Package for Bulgarian Natural Language Processing (NLP)

Project description

bgnlp: Model-first approach to Bulgarian NLP

Open In Colab

Downloads

pip install bgnlp

Package functionalities

Part-of-speech (PoS) tagging

from bgnlp import pos


print(pos("Това е библиотека за обработка на естествен език."))
[{
    "word": "Това",
    "tag": "PDOsn",
    "bg_desc": "местоимение",
    "en_desc": "pronoun"
}, {
    "word": "е",
    "tag": "VLINr3s",
    "bg_desc": "глагол",
    "en_desc": "verb"
}, {
    "word": "библиотека",
    "tag": "NCFsof",
    "bg_desc": "съществително име",
    "en_desc": "noun"
}, {
    "word": "за",
    "tag": "R",
    "bg_desc": "предлог",
    "en_desc": "preposition"
}, {
    "word": "обработка",
    "tag": "NCFsof",
    "bg_desc": "съществително име",
    "en_desc": "noun"
}, {
    "word": "на",
    "tag": "R",
    "bg_desc": "предлог",
    "en_desc": "preposition"
}, {
    "word": "естествен",
    "tag": "Asmo",
    "bg_desc": "прилагателно име",
    "en_desc": "adjective"
}, {
    "word": "език",
    "tag": "NCMsom",
    "bg_desc": "съществително име",
    "en_desc": "noun"
}, {
    "word": ".",
    "tag": "U",
    "bg_desc": "препинателен знак",
    "en_desc": "punctuation"
}]

Lemmatization

from bgnlp import lemmatize


text = "Добре дошли!"
print(lemmatize(text))
[{'word': 'Добре', 'lemma': 'Добре'}, {'word': 'дошли', 'lemma': 'дойда'}, {'word': '!', 'lemma': '!'}]
# Generating a string of lemmas.
print(lemmatize(text, as_string=True))
Добре дойда!

Named Entity Recognition (NER) tagging

Currently, the available NER tags are:

  • PER - Person
  • ORG - Organization
  • LOC - Location
from bgnlp import ner


text = "Барух Спиноза е роден в Амстердам"

print(f"Input: {text}")
print("Result:", ner(text))
Input: Барух Спиноза е роден в Амстердам
Result: [{'word': 'Барух Спиноза', 'entity_group': 'PER'}, {'word': 'Амстердам', 'entity_group': 'LOC'}]

Using a Config object

A tagger Config is used to define the underlying model.
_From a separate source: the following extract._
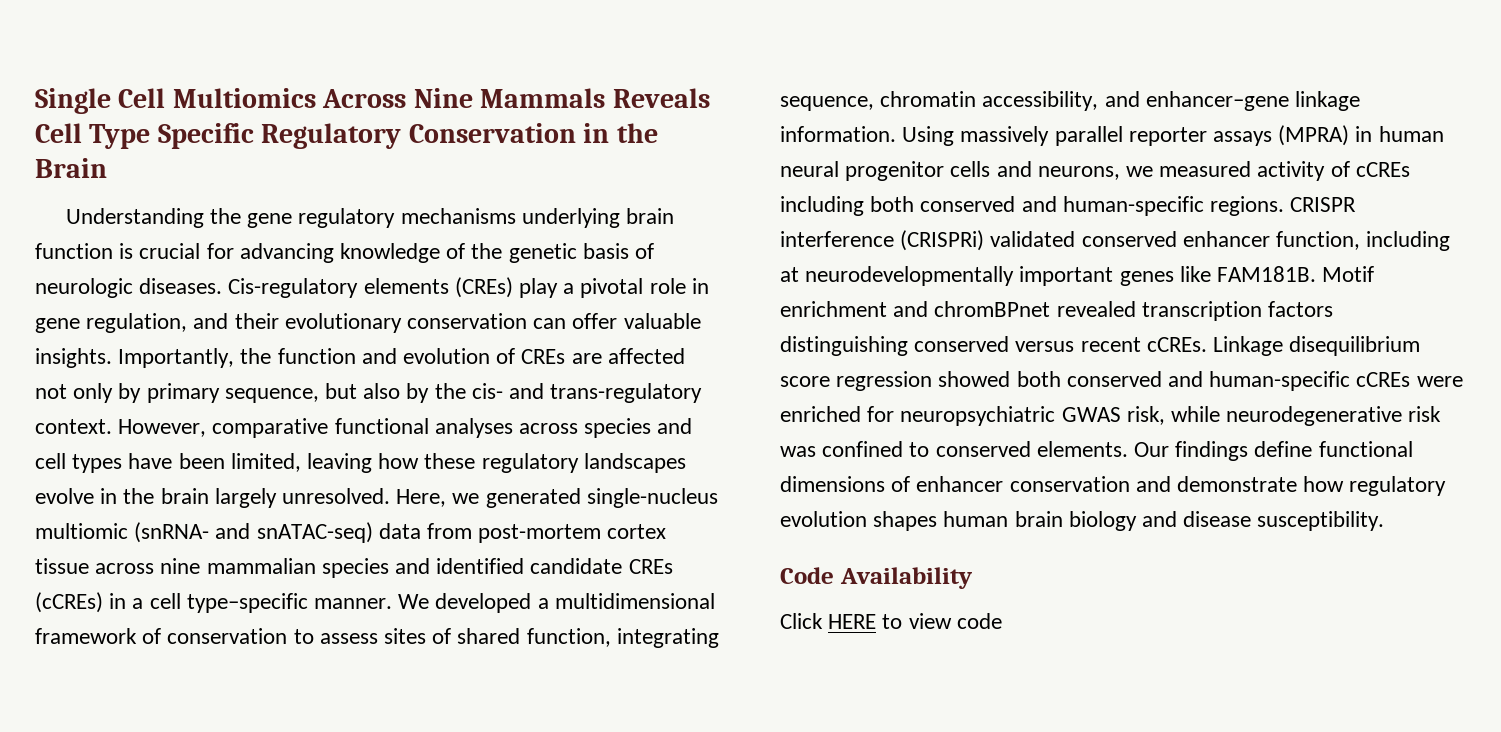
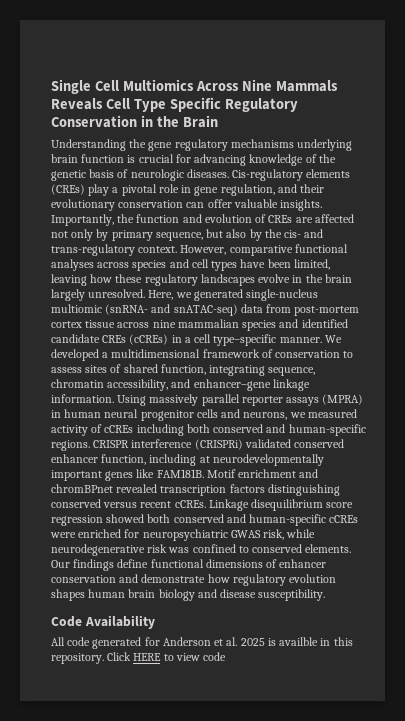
+ All code generated for Anderson et al. 2025 is availble in this repository.

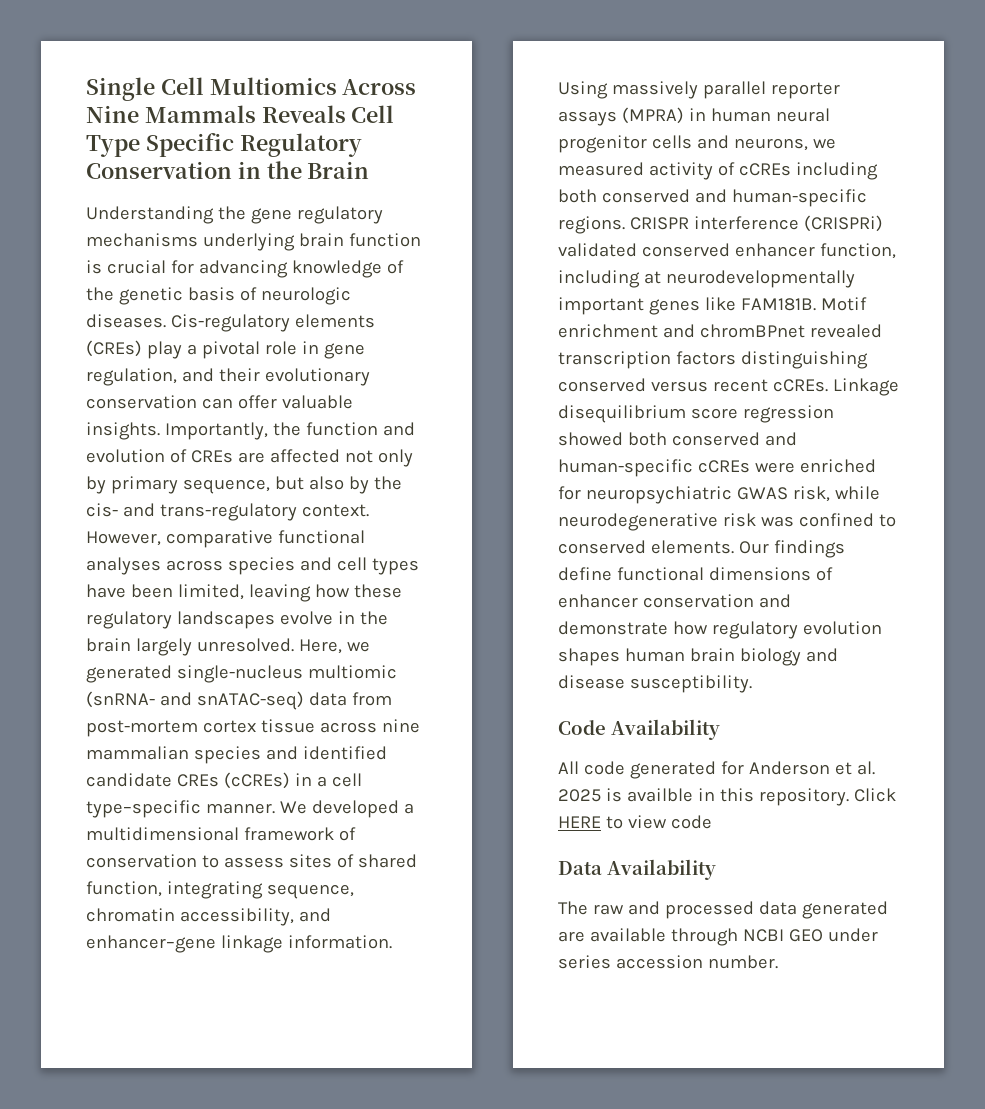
+ Data Availability
+ The raw and processed data generated are available through NCBI GEO under series accession number.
You can change the device on which it makes inference:

# Make inference using the GPU (by default it is "cpu"):
config = NerTaggerConfig(device="cuda")
ner = NerTagger(config=config)
# ...

You can also change the path to the model weights. For NerTagger you can directly pass the HuggingFace's Model Hub path. All other taggers use weights uploaded to Google Drive.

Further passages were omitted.